TO DO:
After locating the line with "(403, 388) none" in the data that follows, return it and every later line exactly, up to and including the line with "(404, 505) none".

[Stored entries]
<<<<

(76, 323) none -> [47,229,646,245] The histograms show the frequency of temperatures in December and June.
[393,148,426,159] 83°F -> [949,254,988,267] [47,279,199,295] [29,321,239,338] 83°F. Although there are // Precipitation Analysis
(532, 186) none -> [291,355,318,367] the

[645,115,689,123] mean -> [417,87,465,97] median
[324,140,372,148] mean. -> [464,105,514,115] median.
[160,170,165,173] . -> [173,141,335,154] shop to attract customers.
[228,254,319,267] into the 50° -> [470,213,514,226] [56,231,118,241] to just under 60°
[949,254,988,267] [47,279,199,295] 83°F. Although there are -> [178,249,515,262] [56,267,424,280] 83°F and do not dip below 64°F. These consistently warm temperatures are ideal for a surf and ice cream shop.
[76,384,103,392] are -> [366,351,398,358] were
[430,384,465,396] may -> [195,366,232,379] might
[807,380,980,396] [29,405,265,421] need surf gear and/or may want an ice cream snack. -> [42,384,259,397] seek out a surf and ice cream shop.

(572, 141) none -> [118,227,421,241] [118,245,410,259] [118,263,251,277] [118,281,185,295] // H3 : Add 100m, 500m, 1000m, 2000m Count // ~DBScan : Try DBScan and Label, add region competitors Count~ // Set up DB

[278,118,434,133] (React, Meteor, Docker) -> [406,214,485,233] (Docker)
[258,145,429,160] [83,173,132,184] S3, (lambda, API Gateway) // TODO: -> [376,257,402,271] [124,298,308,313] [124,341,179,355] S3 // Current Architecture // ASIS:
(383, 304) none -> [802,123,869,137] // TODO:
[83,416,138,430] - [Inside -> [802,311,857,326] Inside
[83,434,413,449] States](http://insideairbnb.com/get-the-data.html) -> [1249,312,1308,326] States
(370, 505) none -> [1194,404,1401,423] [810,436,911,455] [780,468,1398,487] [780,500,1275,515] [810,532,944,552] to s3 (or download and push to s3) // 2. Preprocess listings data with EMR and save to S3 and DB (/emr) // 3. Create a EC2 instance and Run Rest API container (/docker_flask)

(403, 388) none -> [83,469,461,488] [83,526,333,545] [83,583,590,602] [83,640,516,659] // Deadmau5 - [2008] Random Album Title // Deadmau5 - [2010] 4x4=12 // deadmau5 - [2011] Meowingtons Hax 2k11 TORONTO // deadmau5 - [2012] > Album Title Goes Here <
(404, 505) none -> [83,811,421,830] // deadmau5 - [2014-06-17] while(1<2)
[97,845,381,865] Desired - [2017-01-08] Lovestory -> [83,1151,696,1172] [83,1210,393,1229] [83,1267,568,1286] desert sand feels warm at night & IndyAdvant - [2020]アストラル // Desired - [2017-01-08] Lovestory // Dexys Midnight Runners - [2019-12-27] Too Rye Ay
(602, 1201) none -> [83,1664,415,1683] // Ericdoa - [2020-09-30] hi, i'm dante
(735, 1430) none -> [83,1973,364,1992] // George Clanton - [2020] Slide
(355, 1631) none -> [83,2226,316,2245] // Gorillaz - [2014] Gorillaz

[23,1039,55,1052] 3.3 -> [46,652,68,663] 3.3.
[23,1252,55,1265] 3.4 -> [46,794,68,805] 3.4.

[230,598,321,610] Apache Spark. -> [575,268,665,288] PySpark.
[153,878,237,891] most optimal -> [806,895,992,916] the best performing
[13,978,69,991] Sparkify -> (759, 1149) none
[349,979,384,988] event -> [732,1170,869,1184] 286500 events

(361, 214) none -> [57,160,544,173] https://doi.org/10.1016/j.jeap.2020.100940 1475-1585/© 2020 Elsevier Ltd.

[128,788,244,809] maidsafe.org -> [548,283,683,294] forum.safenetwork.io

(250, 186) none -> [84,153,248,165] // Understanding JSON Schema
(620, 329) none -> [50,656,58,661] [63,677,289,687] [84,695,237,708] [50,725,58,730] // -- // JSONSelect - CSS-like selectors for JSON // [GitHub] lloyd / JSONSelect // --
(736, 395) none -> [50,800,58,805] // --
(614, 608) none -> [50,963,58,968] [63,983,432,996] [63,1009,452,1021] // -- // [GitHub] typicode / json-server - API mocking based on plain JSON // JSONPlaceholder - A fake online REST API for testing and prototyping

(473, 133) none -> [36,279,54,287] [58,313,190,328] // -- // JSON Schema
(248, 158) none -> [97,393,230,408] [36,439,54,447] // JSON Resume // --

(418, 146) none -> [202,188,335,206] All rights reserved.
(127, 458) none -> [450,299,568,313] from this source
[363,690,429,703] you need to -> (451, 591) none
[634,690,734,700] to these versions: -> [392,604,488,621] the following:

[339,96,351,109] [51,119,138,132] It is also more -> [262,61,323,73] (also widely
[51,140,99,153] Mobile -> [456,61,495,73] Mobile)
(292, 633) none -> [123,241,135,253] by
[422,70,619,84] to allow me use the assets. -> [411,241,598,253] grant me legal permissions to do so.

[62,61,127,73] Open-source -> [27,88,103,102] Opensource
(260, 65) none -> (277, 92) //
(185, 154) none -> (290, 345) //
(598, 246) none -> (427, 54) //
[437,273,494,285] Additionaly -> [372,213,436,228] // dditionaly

>>>>

RESPONSE:
(403, 388) none -> [83,469,461,488] [83,526,333,545] [83,583,590,602] [83,640,516,659] // Deadmau5 - [2008] Random Album Title // Deadmau5 - [2010] 4x4=12 // deadmau5 - [2011] Meowingtons Hax 2k11 TORONTO // deadmau5 - [2012] > Album Title Goes Here <
(404, 505) none -> [83,811,421,830] // deadmau5 - [2014-06-17] while(1<2)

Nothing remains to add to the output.